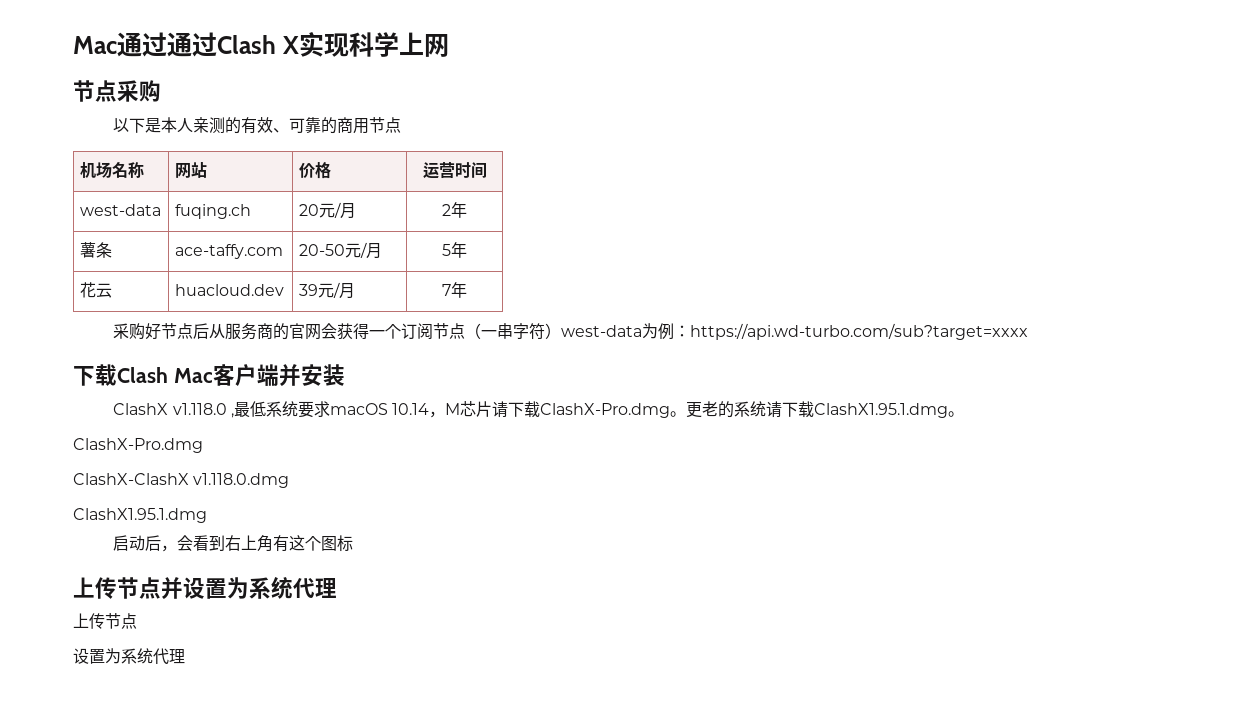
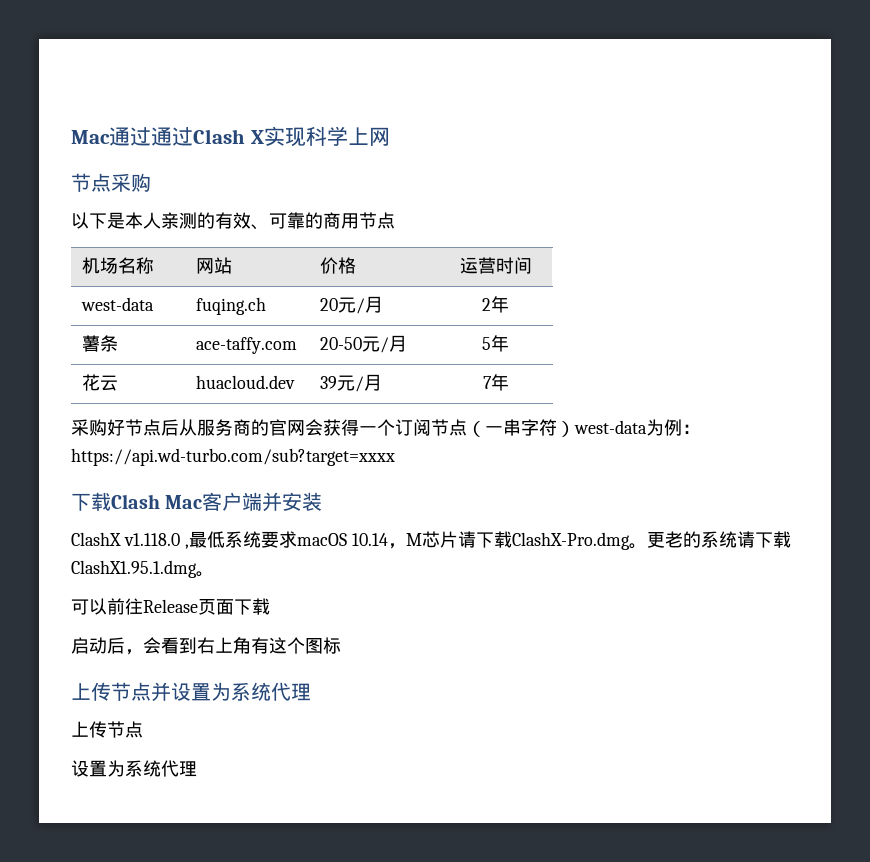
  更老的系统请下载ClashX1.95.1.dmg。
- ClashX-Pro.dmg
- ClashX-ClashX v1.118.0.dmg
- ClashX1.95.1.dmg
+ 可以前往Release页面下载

+===+

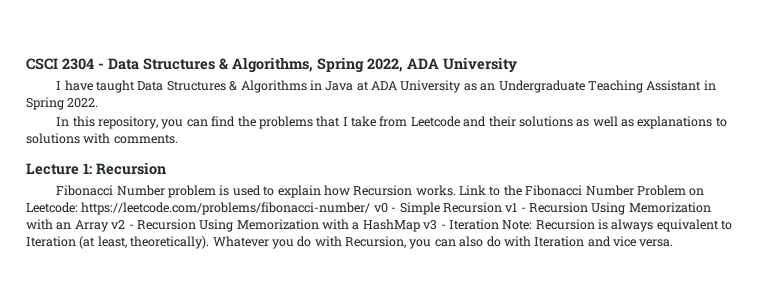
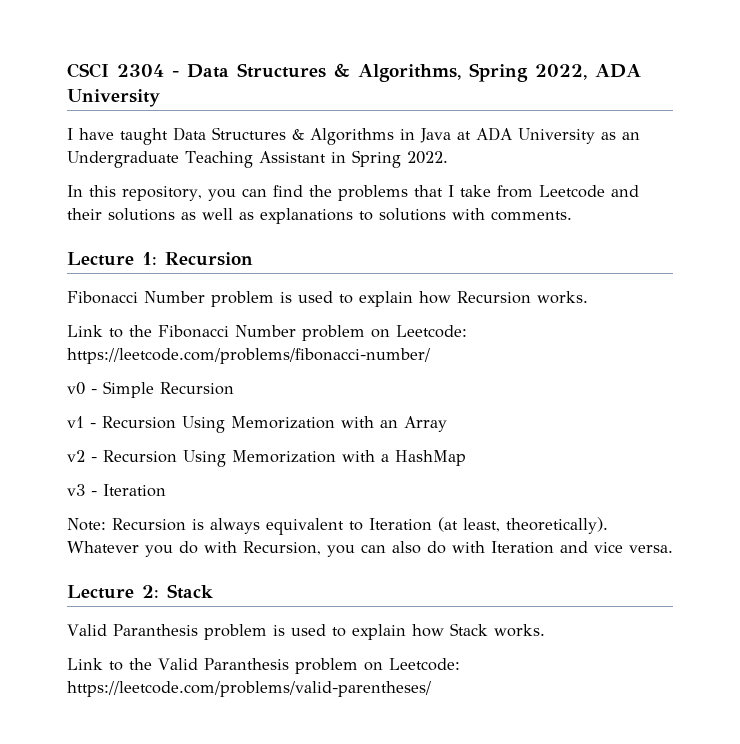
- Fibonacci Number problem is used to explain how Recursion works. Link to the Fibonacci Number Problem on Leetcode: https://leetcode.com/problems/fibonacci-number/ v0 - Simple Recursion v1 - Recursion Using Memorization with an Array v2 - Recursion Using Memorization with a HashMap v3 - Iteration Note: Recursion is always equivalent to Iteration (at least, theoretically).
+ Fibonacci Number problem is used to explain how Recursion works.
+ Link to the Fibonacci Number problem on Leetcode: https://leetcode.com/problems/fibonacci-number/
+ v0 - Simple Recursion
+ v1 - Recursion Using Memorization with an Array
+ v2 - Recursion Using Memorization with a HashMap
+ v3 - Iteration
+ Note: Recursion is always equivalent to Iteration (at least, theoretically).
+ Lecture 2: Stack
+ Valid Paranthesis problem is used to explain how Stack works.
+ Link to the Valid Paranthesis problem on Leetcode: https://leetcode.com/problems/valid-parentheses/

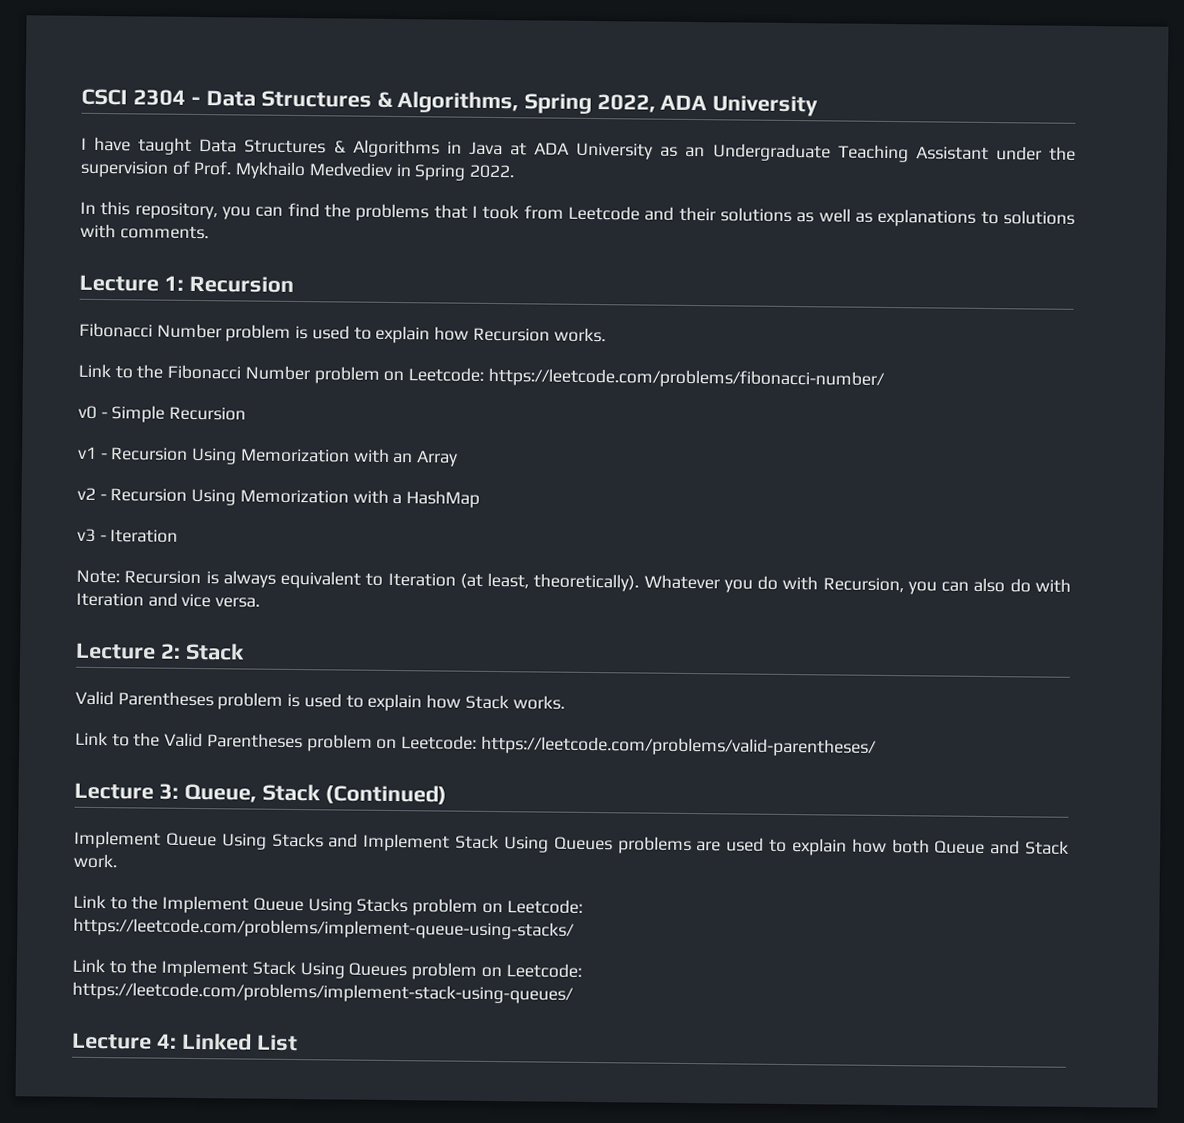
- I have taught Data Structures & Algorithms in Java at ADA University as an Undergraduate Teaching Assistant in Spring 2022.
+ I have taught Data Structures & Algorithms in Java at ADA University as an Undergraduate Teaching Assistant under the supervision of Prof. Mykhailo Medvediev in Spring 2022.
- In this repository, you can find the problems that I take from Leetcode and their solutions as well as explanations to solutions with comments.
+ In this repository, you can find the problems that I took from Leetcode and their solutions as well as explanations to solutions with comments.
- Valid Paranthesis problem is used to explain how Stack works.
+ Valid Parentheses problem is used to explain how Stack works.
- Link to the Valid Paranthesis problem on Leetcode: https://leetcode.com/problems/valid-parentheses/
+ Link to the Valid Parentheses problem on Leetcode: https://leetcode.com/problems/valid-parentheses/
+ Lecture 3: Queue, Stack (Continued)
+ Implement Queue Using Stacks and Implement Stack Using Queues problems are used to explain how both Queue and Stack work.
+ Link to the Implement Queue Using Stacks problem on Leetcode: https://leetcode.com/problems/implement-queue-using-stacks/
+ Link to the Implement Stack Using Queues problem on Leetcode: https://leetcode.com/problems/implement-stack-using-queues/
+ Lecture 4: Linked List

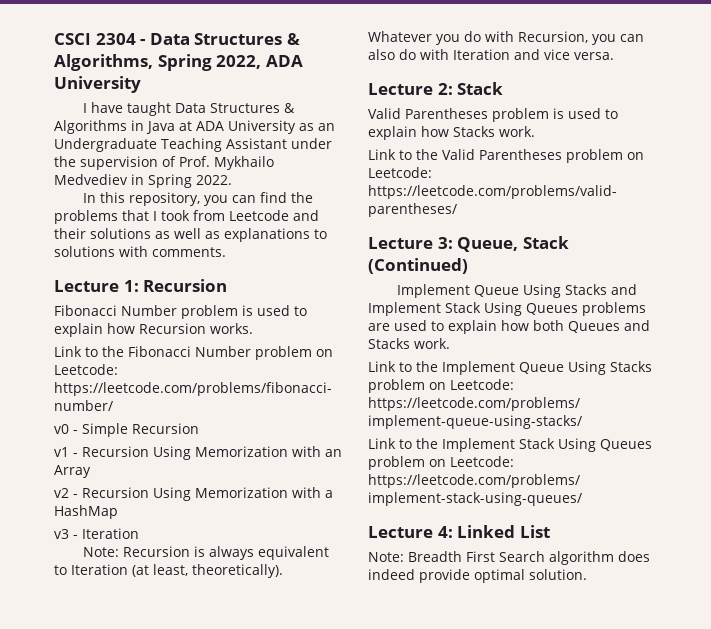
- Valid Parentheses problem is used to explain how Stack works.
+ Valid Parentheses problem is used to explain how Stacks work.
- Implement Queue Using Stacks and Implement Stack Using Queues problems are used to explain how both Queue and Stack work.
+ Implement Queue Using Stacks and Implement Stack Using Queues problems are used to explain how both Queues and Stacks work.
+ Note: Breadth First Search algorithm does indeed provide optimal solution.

+===+

■ Problem details: The copy should hold only the lines from the one with "4: Linked List" through the one with "provide optimal solution.", exactly as they stand above. Leave out the pictures.

■ Your response:
+ Lecture 4: Linked List

- Valid Parentheses problem is used to explain how Stack works.
+ Valid Parentheses problem is used to explain how Stacks work.
- Implement Queue Using Stacks and Implement Stack Using Queues problems are used to explain how both Queue and Stack work.
+ Implement Queue Using Stacks and Implement Stack Using Queues problems are used to explain how both Queues and Stacks work.
+ Note: Breadth First Search algorithm does indeed provide optimal solution.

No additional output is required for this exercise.